Since pressure is defined by the formula, pressure = force/surface area, the increase in GRF by the metatarsal pad will also cause a localized increase in plantar pressure within the defined area of the plantar foot that is in contact with the pad. This localized increase in plantar pressure is caused by the increased compression of the plantar soft tissue structures due to contact with the thicker contours of the metatarsal pad.

In general, the thicker the metatarsal pad, the greater will be the increase in plantar pressure, and the thinner the pad, the smaller will be the increase in pressure at the area of contact of the pad with the plantar foot. In addition, the thicker the metatarsal pad, the larger will be the reduction in magnitude of GRF in the areas of the plantar foot which surround the pad, and the thinner the pad, the smaller will be the reduction in magnitude of GRF in the areas of the plantar foot which surround the pad.

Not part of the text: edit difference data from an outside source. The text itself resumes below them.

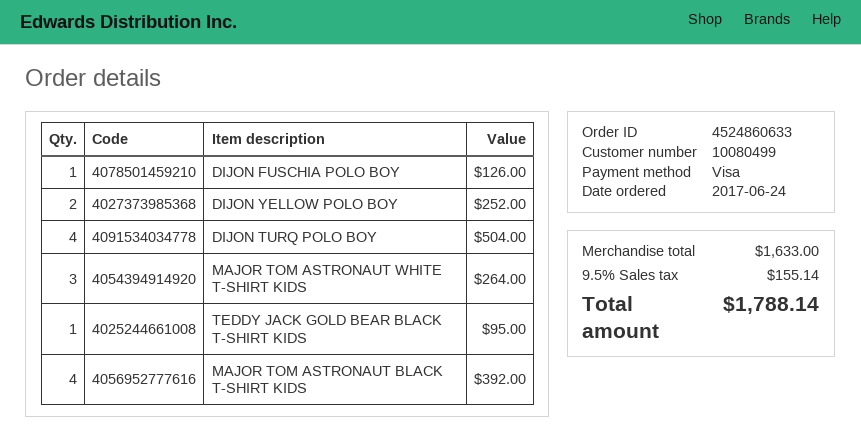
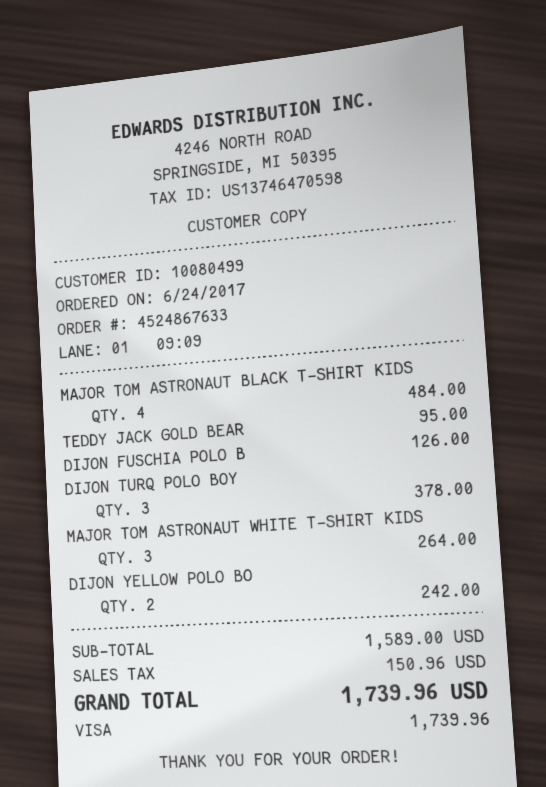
order number: 4524860633 -> 4524867633
DIJON YELLOW POLO BOY: 2 for 252.00 -> 2 for 242.00
DIJON TURQ POLO BOY: 4 for 504.00 -> 3 for 378.00
MAJOR TOM ASTRONAUT BLACK T-SHIRT KIDS: 4 for 392.00 -> 4 for 484.00
subtotal: 1633.00 -> 1589.00
tax: 155.14 -> 150.96
total: 1788.14 -> 1739.96

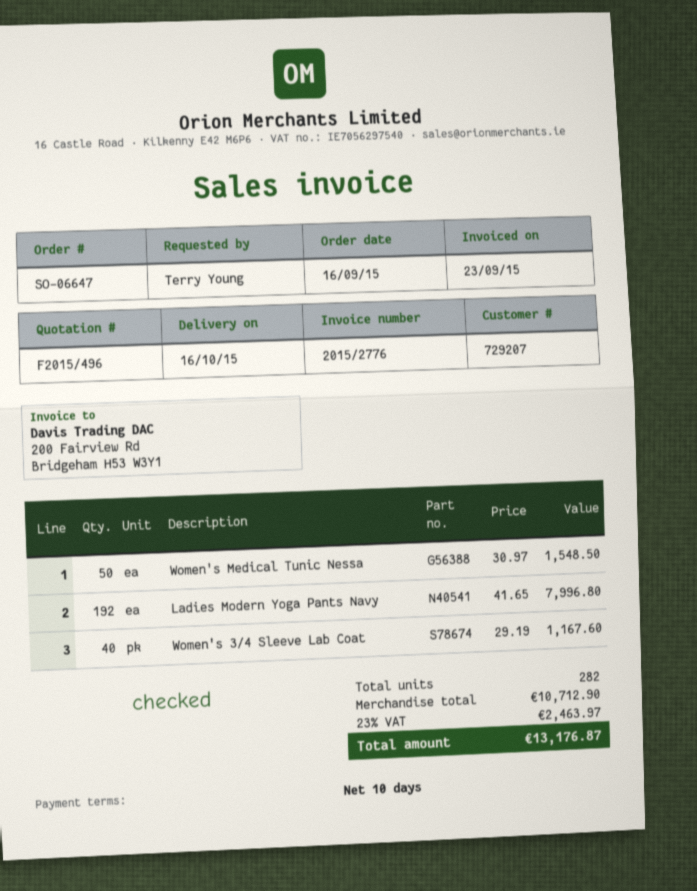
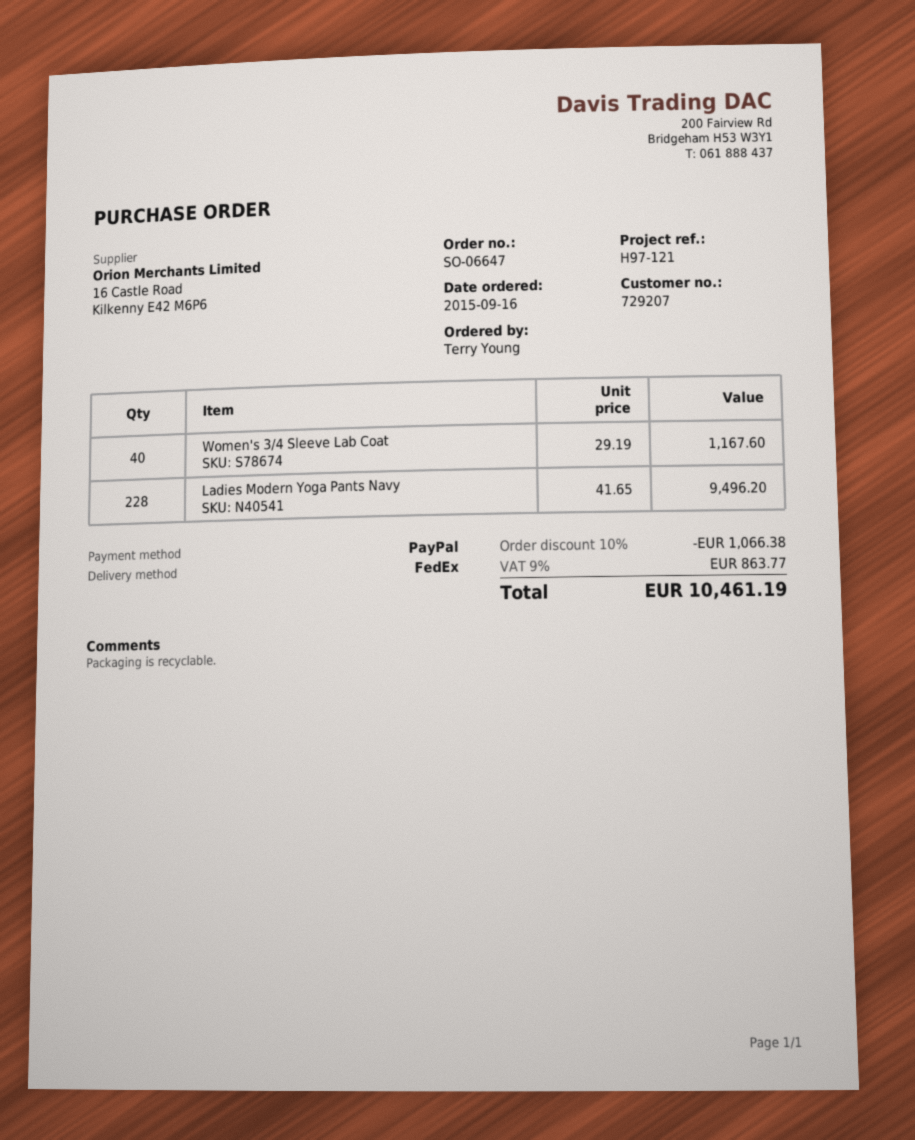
Women's Medical Tunic Nessa: 50 x 30.97 = 1548.50 -> none
Ladies Modern Yoga Pants Navy: 192 x 41.65 = 7996.80 -> 228 x 41.65 = 9496.20
discount: none -> 10% = 1066.38
tax: 23% = 2463.97 -> 9% = 863.77
total: 13176.87 -> 10461.19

Metatarsal pads may be used as an isolated mechanical treatment within a shoe, may be adhered to the shoe insole or sockliner, or may be combined with the therapeutic mechanical effects of a foot orthosis. Soft metatarsal pads may be ordered to be placed onto the foot orthosis, or a rigid metatarsal raise may be ordered into the orthosis by sculpting the positive cast to create a metatarsal pad that is “built-in” to the orthosis. I also normally keep adhesive-backed compressed felt metatarsal pads and adhesive-backed foam metatarsal pads of small, medium and large sizes in the office to allow me to modify shoe insoles, over-the-counter orthoses or prescription foot orthoses so that I have the greatest potential to produce maximum therapeutic results for the patient.

Metatarsal pads are generally designed with a "tear-drop" shape, with its thickest point (i.e. apex) being offset toward the distal edge of the pad so that there is a shallower slope to the pad proximally and a steeper slope distally (see my illustration below). The specific area of placement of metatarsal pads on an insole or foot orthosis will depend on the intended mechanical purpose of the pad. In other words, metatarsal pad placement will depend on whether the metatarsal pad is intended to reduce specific areas of high plantar pressure, reduce intermetatarsal pressures or reduce the bending moments on the metatarsals.

For pathologies where it is desired to reduce the plantar pressure on painful or tender areas of the foot, such as in MPJ capsulitis or plantar plate injuries, the apex of the metatarsal pad should be placed just proximal to the area of maximum tenderness in the plantar foot. In this fashion, the GRF will be increased at the metatarsal neck where there are no symptoms and GRF will be reduced at the MPJ level, where the patient is painful.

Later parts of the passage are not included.